━━━ INPUT RECORDS

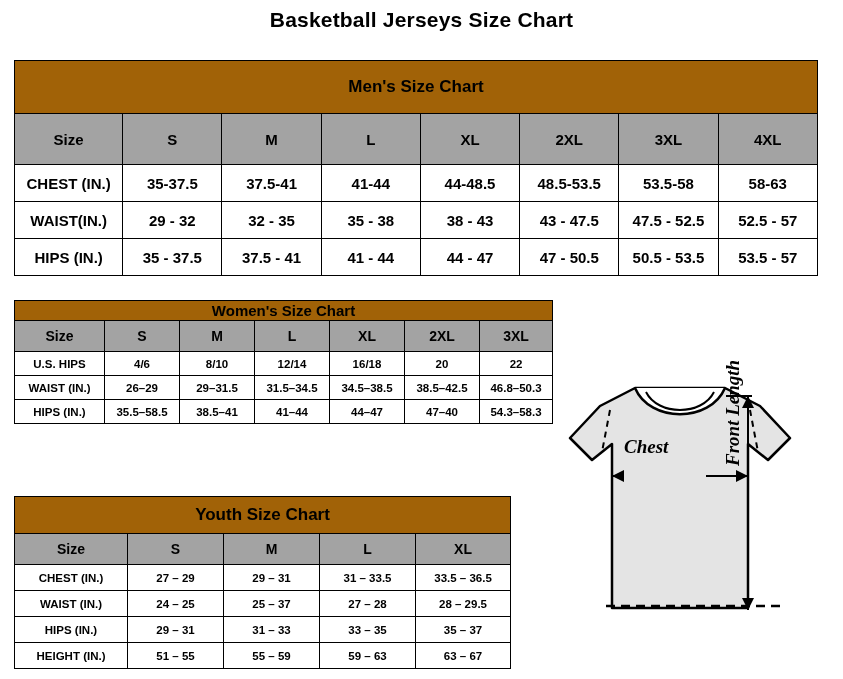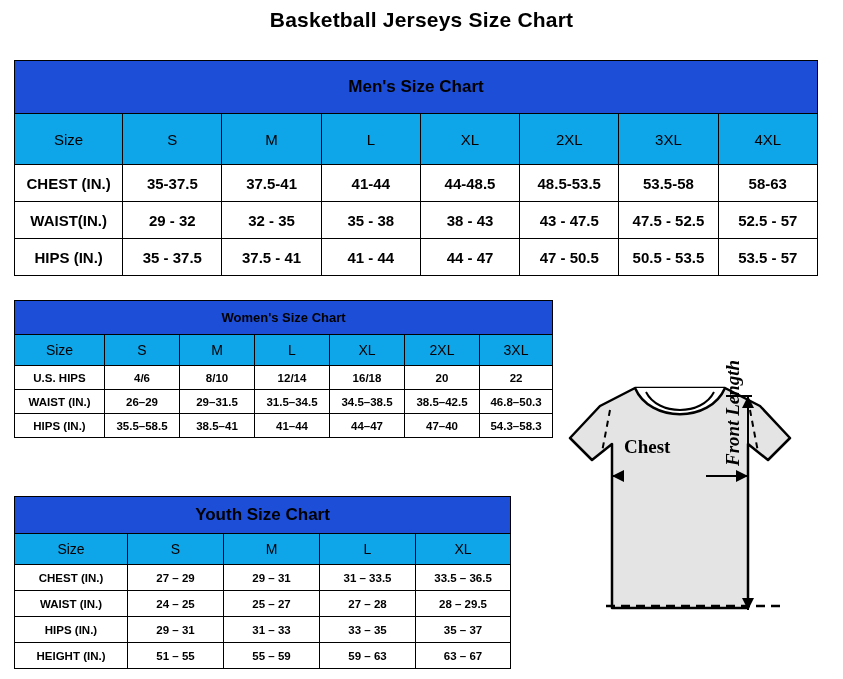"Men's Size Chart" .chart-title td { background: #1d4ed8 -> #a16207 }
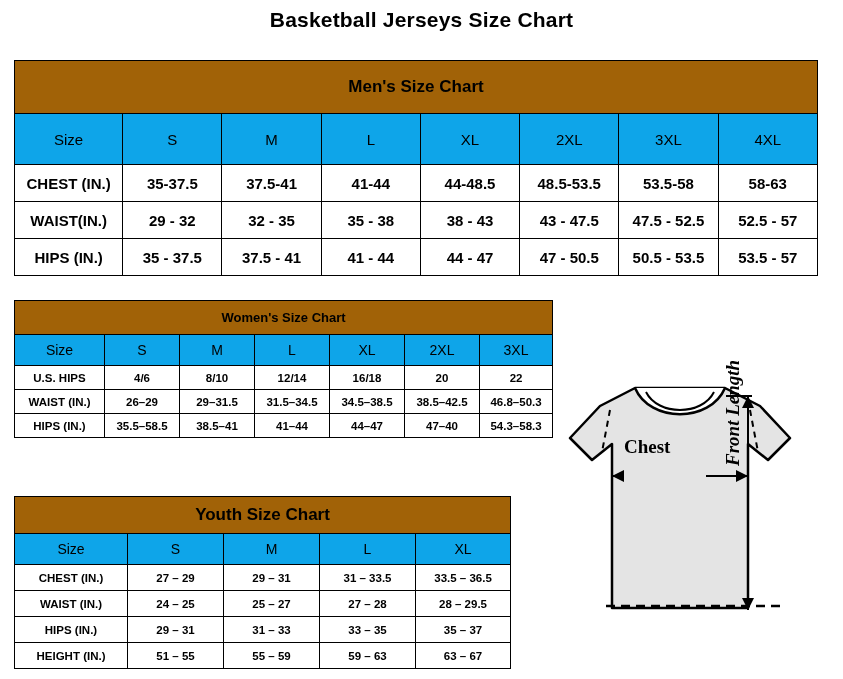"Size" .hdr td { background: #0ea5e9 -> #a3a3a3; font-weight: normal -> bold }
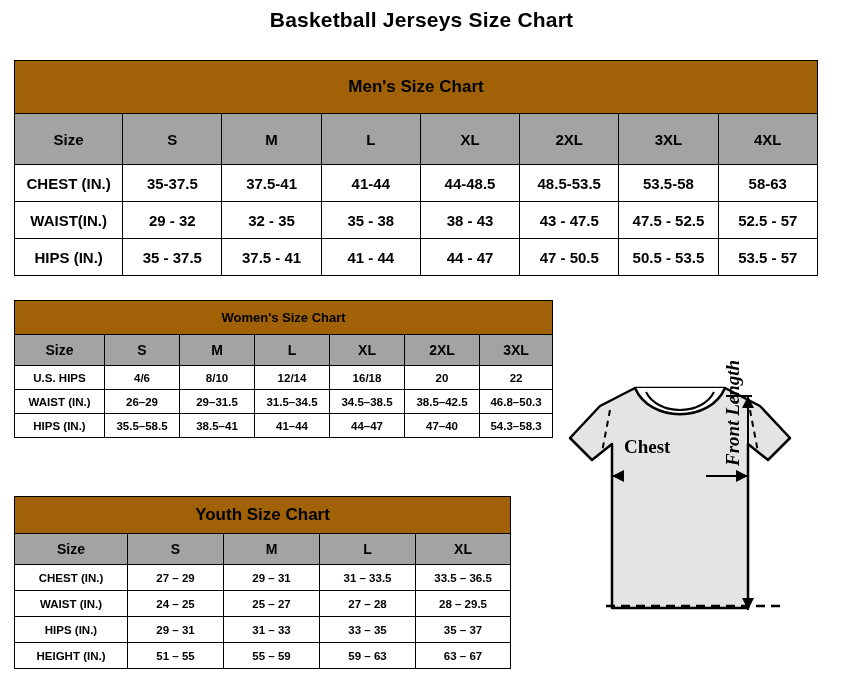"Women's Size Chart" #womens-chart .chart-title td { font-size: 13px -> 15px; padding: 9px 0 -> 1px 0 }
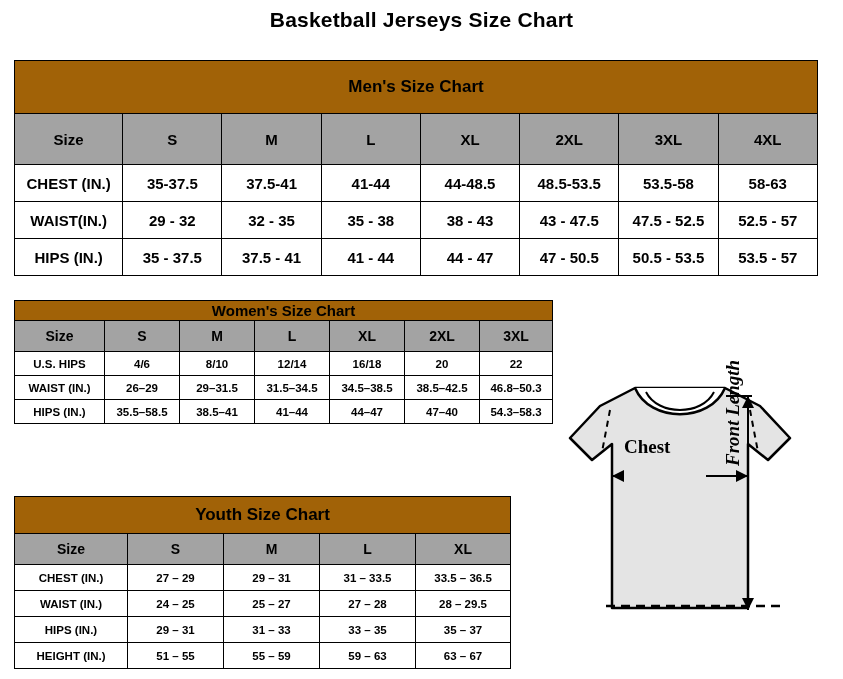"Chest" .chest-label { font-style: none -> italic }
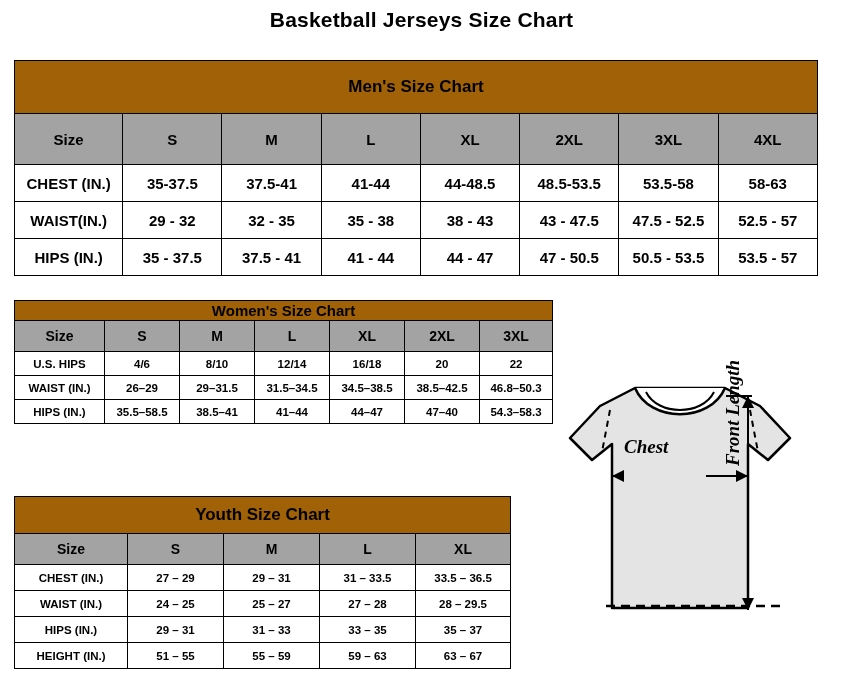"25 – 27" td { text: 27 -> 37 }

━━━━━━

* TRY IT *
Everything from the first line of the entries through the line containing "#womens-chart .chart-title td" is to be transcribed exactly; the pictures are not.

* ANSWER TO THIS EXERCISE *
"Men's Size Chart" .chart-title td { background: #1d4ed8 -> #a16207 }
"Size" .hdr td { background: #0ea5e9 -> #a3a3a3; font-weight: normal -> bold }
"Women's Size Chart" #womens-chart .chart-title td { font-size: 13px -> 15px; padding: 9px 0 -> 1px 0 }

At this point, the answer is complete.